GURPS Steam-Tech was a 2001 supplement providing ideas, and game statistics, for alternative history inventions for steampunk games. In the style of the historical (GURPS High-Tech and Low-Tech) and futuristic (Bio-Tech and Ultra-Tech) tech guides published for GURPS, Steam-Tech presents fictional machines to be incorporated in a variety of settings and campaigns within the genre. Stoddard selected and compiled the work of 33 authors, including Ramsay and Masters who authored other Steammpunk supplements for GURPS. Developing analytical engines and other counterfactual technologies raised questions about the rules for technological design included in other GURPS publications, and ended up clarifying the machinery rules for GURPS Steampunk.

GURPS Screampunk was a short supplement published in 2001, written by Jo Ramsay, which presented a combination of steampunk and gothic horror elements for roleplaying. This crossover had seldom been touched by previous game publications. Although Gothic horror literature flourished in the decades preceding the Victorian era in which most of the Steampunk genre is set, the book makes the case that invoking Gothic aspects can help compensate for weaker or more superficial aspects of steamtech storytelling. Screampunk was praised by reviewers for the instruction it offered on including gothic horror themes in roleplaying games - advice that was seen as applicable outside of GURPS.

== GURPS fourth edition steampunk supplements ==
Masters was the main author of the following GURPS fourth edition works, published in electronic format.

GURPS Infinite Worlds: Britannica-6 is a steampunk-inspired campaign setting written in 2008, an alternate history world within the GURPS Infinite Worlds game universe. Masters describes it as TL5+2, diesel-electric (rather than steam), and Regency era rather than Victorian.

GURPS Steampunk 1: Settings and Style was an October 2016 book, the first in a numbered series updating the GURPS Steampunk rules for GURPS fourth edition. The intent was to reflect the changes both in GURPS and in steampunk that took place since the original publication in 2000. The book includes a review of sources - both historical and steampunk fiction - and advice on using the setting in a roleplaying campaign.

GURPS Vehicles: Steampunk Conveyances followed in August 2017. While ostensibly part of the GURPS Vehicles series, Steampunk Conveyances is linked in to GURPS Steampunk 1: Settings and Style both thematically and explicitly in the text. It provides fourth edition statistics for a number of vehicles, including some from the original GURPS Steampunk book.

GURPS Steampunk 2: Steam and Shellfire, published in November 2018, is a listing of technological gadgets other than vehicles.
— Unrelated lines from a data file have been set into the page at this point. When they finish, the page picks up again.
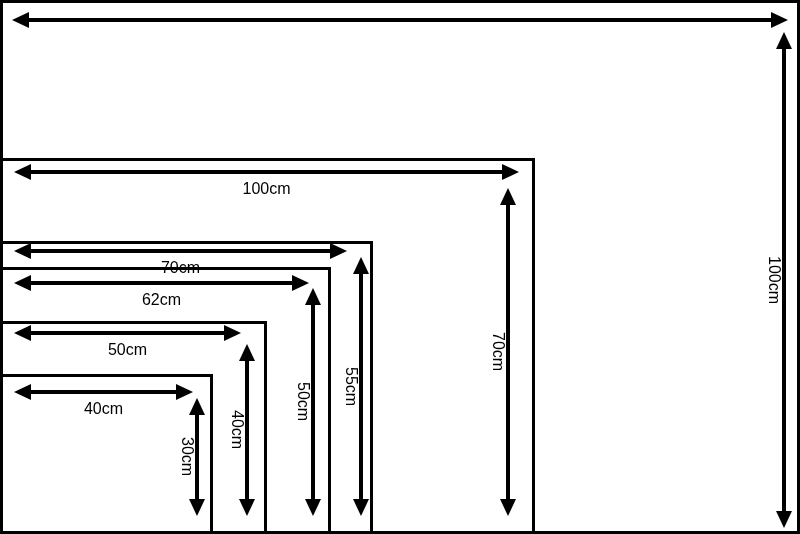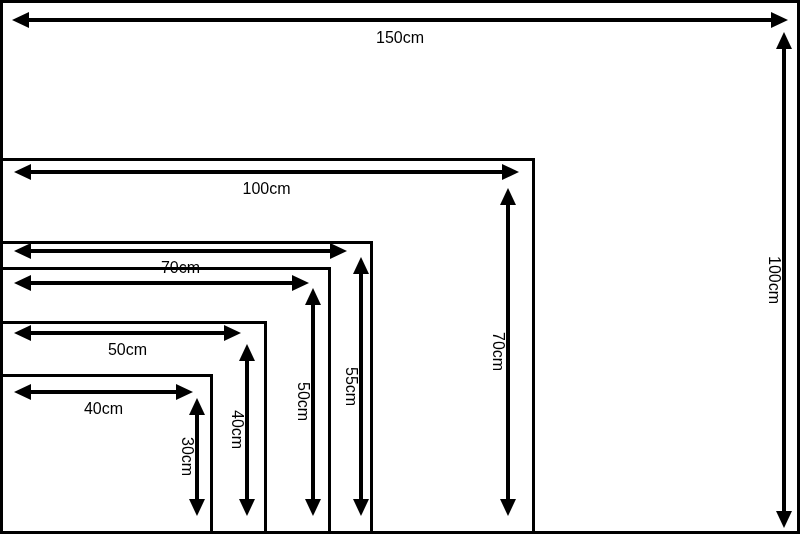"150cm" div.hlabel { html: <div>150cm</div> -> none }
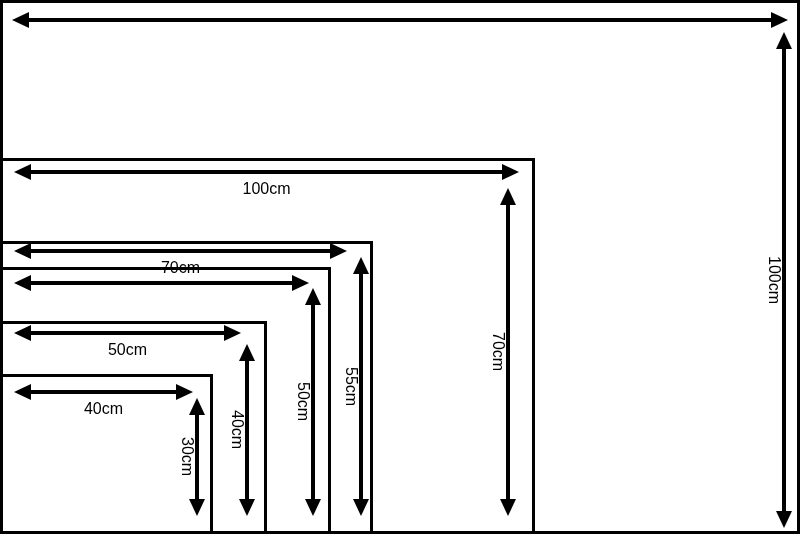"62cm" div.hlabel { html: none -> <div>62cm</div> }
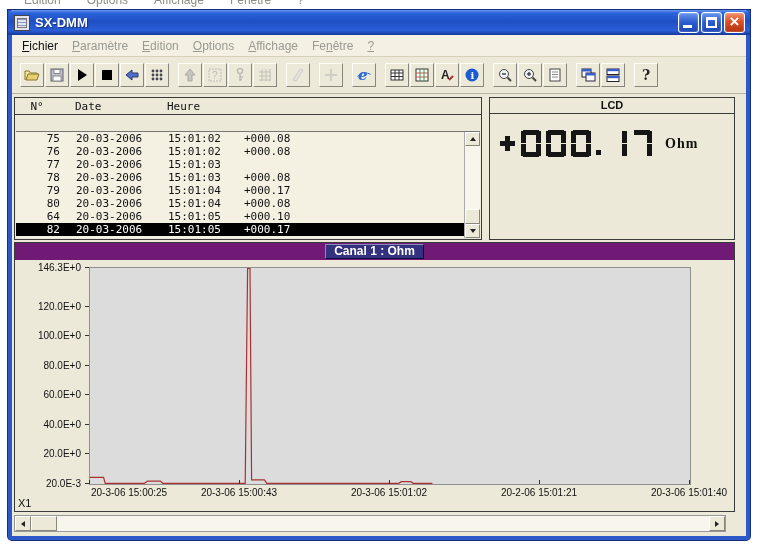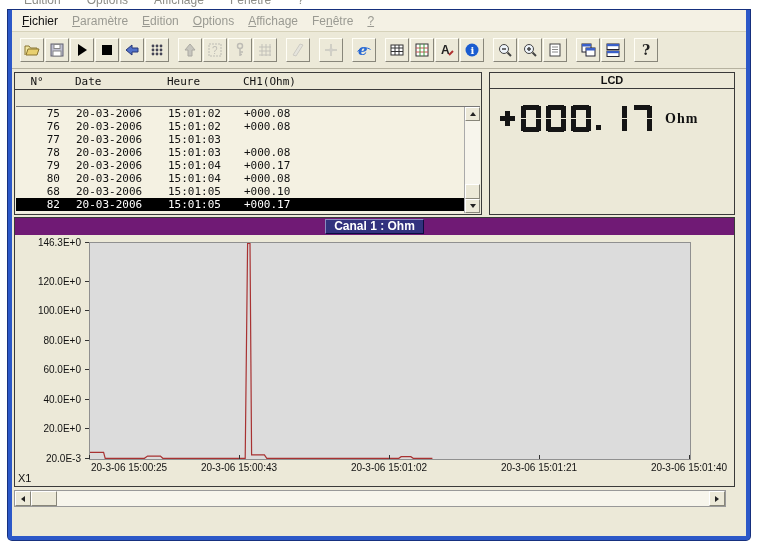"SX-DMM" div.titlebar { html: none -> <div> <span></span> <span>SX-DMM</span> <span> <span></span> <span></span> <span></span> </span> </div> }
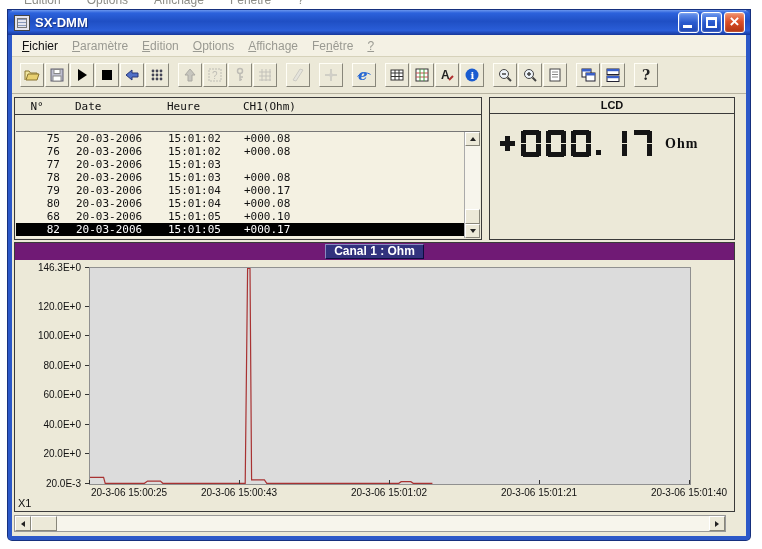"CH1(Ohm)" span.c4 { html: <span>CH1(Ohm)</span> -> none }
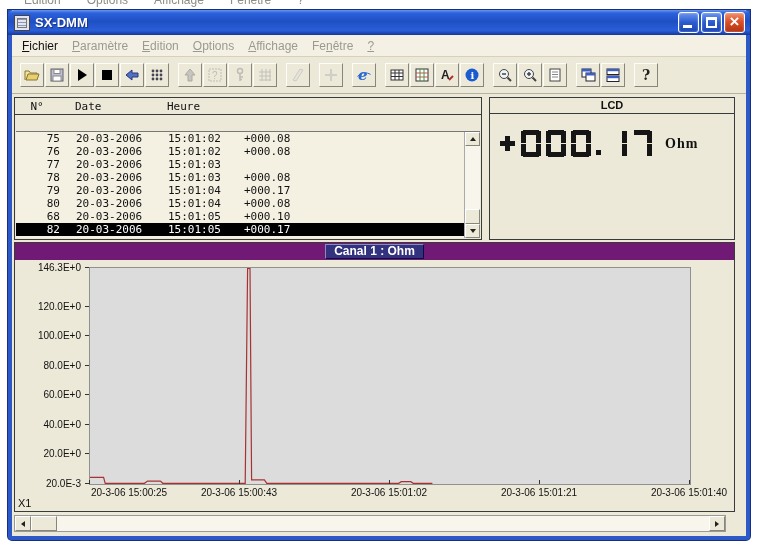"68" span.c1 { text: 68 -> 64 }
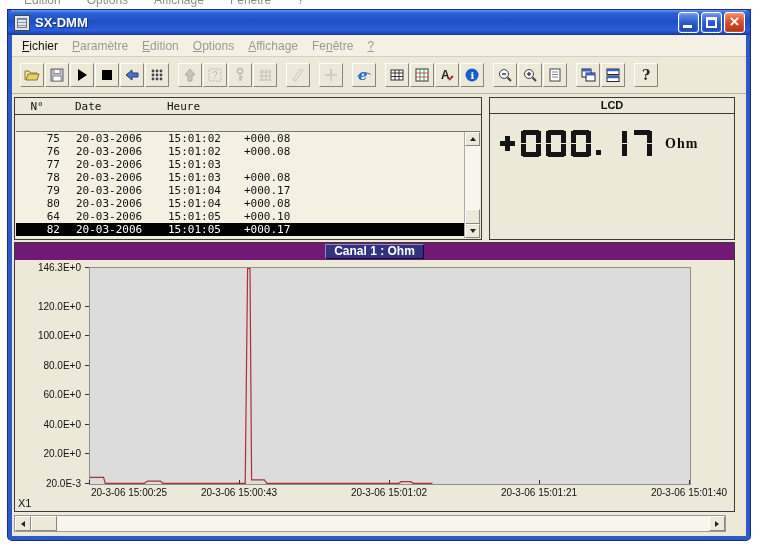"20-3-06 15:01:21" div.xlab { text: 20-3-06 -> 20-2-06 }
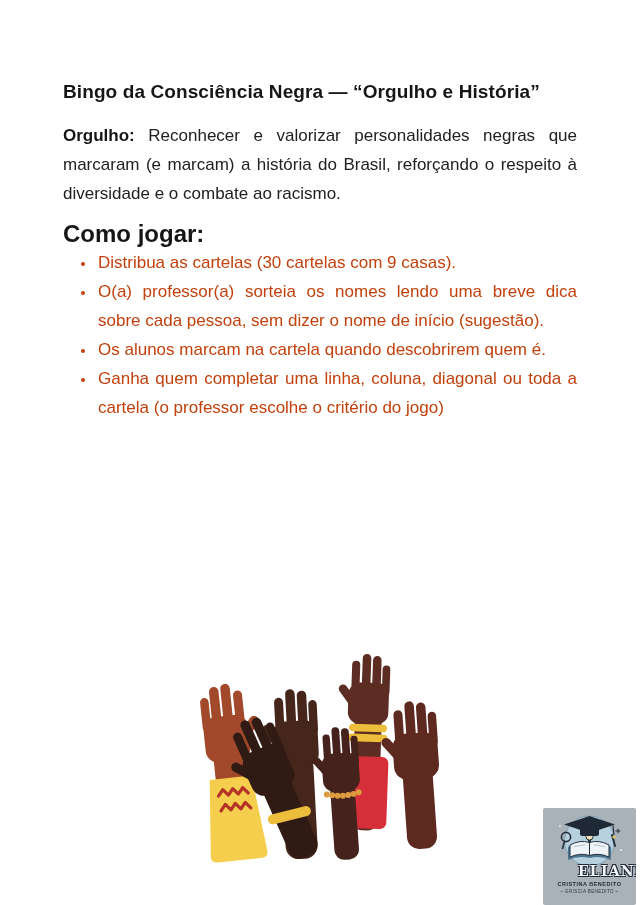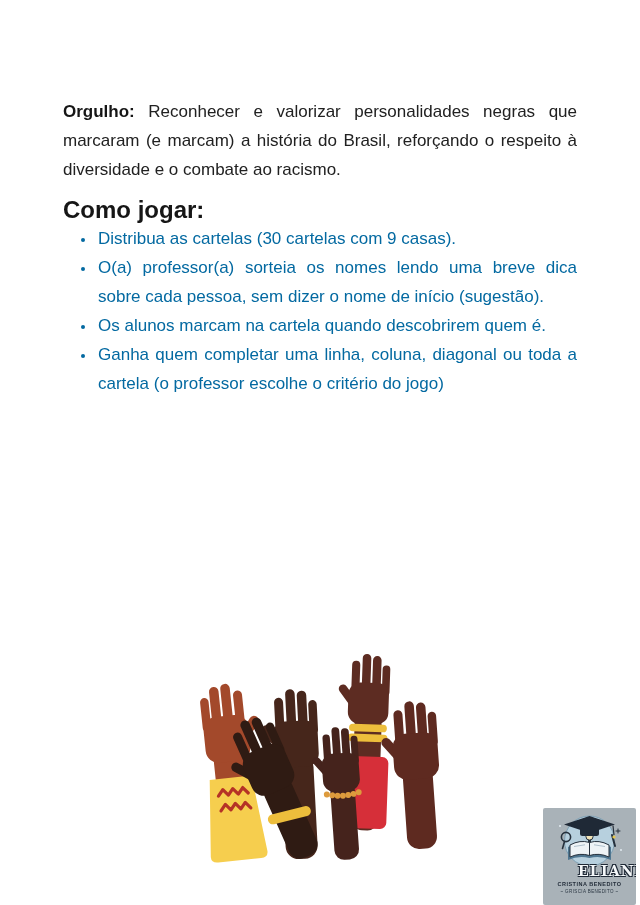"Bingo da Consciência Negra —" h1.doc-title { html: none -> <h1>Bingo da Consciência Negra — “Orgulho e História”</h1> }
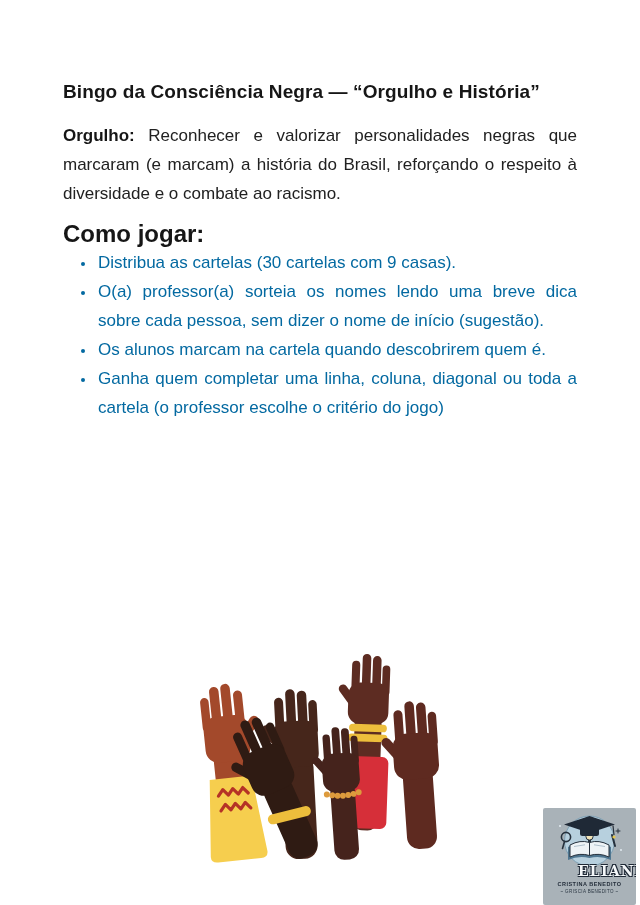"Distribua as cartelas (30 cartelas" ul.bullets { color: #0369a1 -> #c2410c }
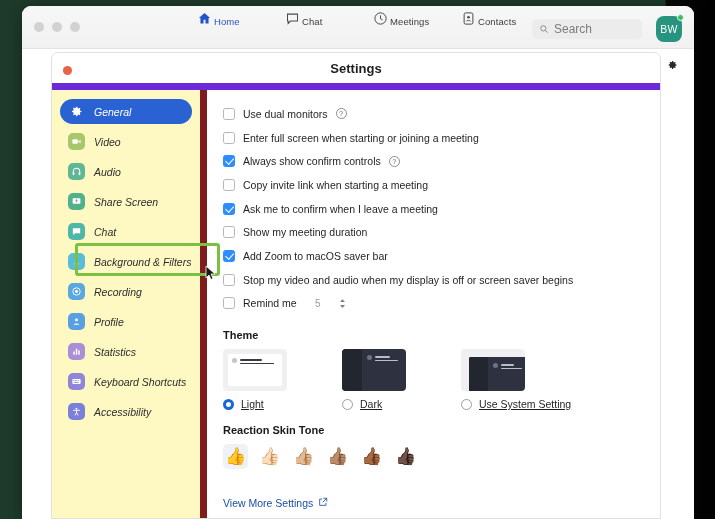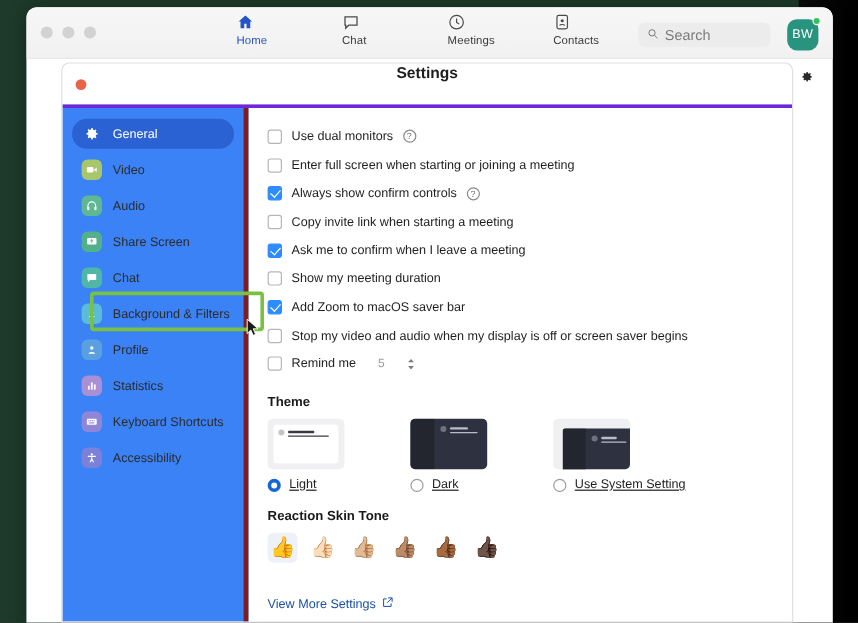"Home" .nav-item { align-items: flex-start -> flex-end; flex-direction: column -> row }
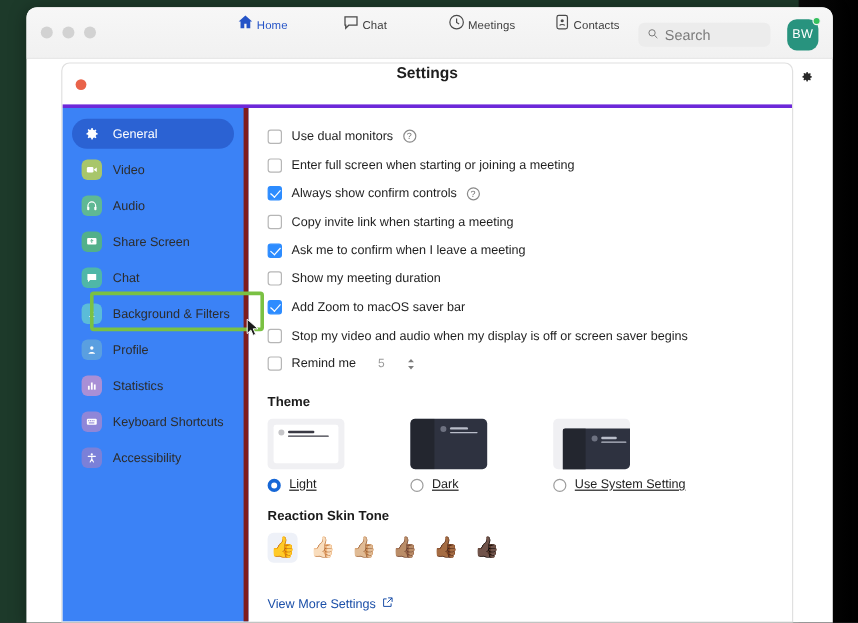"Settings" #settings-header { align-items: flex-start -> center; border-bottom: 3px solid #6d28d9 -> 7px solid #6d28d9 }
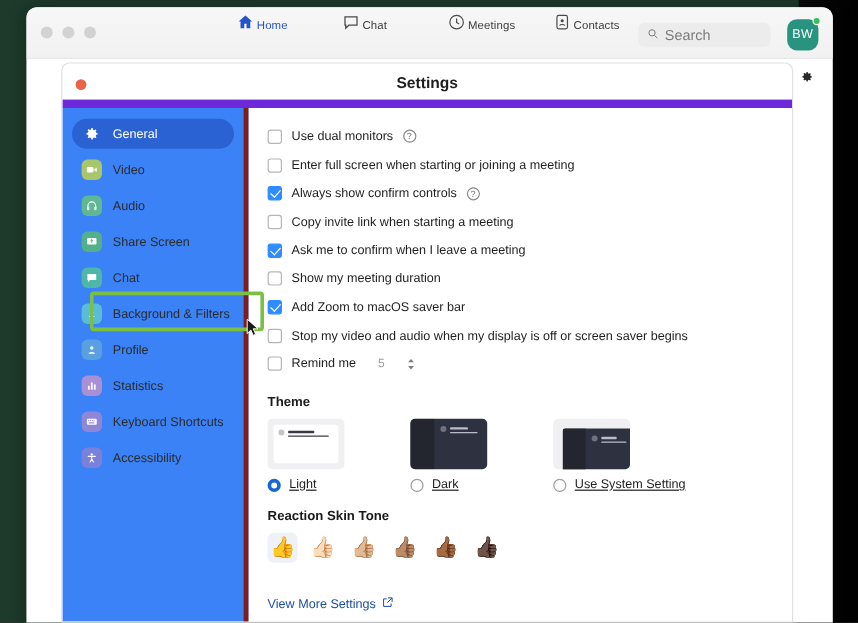"General" #sidebar { background: #3b82f6 -> #fef9c3; border-right: 4px solid #7f1d1d -> 7px solid #7f1d1d; font-style: none -> italic }
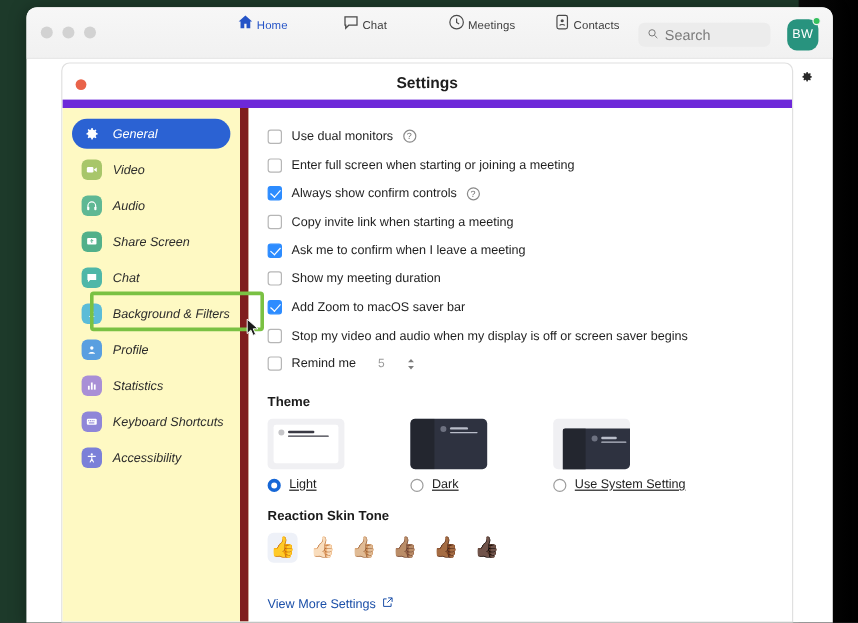"Recording" div.side-item { html: none -> <div> <span> <svg> <circle></circle> <circle></circle> </svg> </span> <span>Recording</span> </div> }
It updates old examples to the fourth edition of GURPS while also introducing new ones.

GURPS Steampunk 3: Soldiers and Scientists followed in February 2019. It focuses on steampunk characters, providing notes and creation templates for people from the setting.

GURPS Steampunk Setting: The Broken Clockwork World is a short campaign setting about a steampunk based alternate reality crossing to our world, released in July 2020.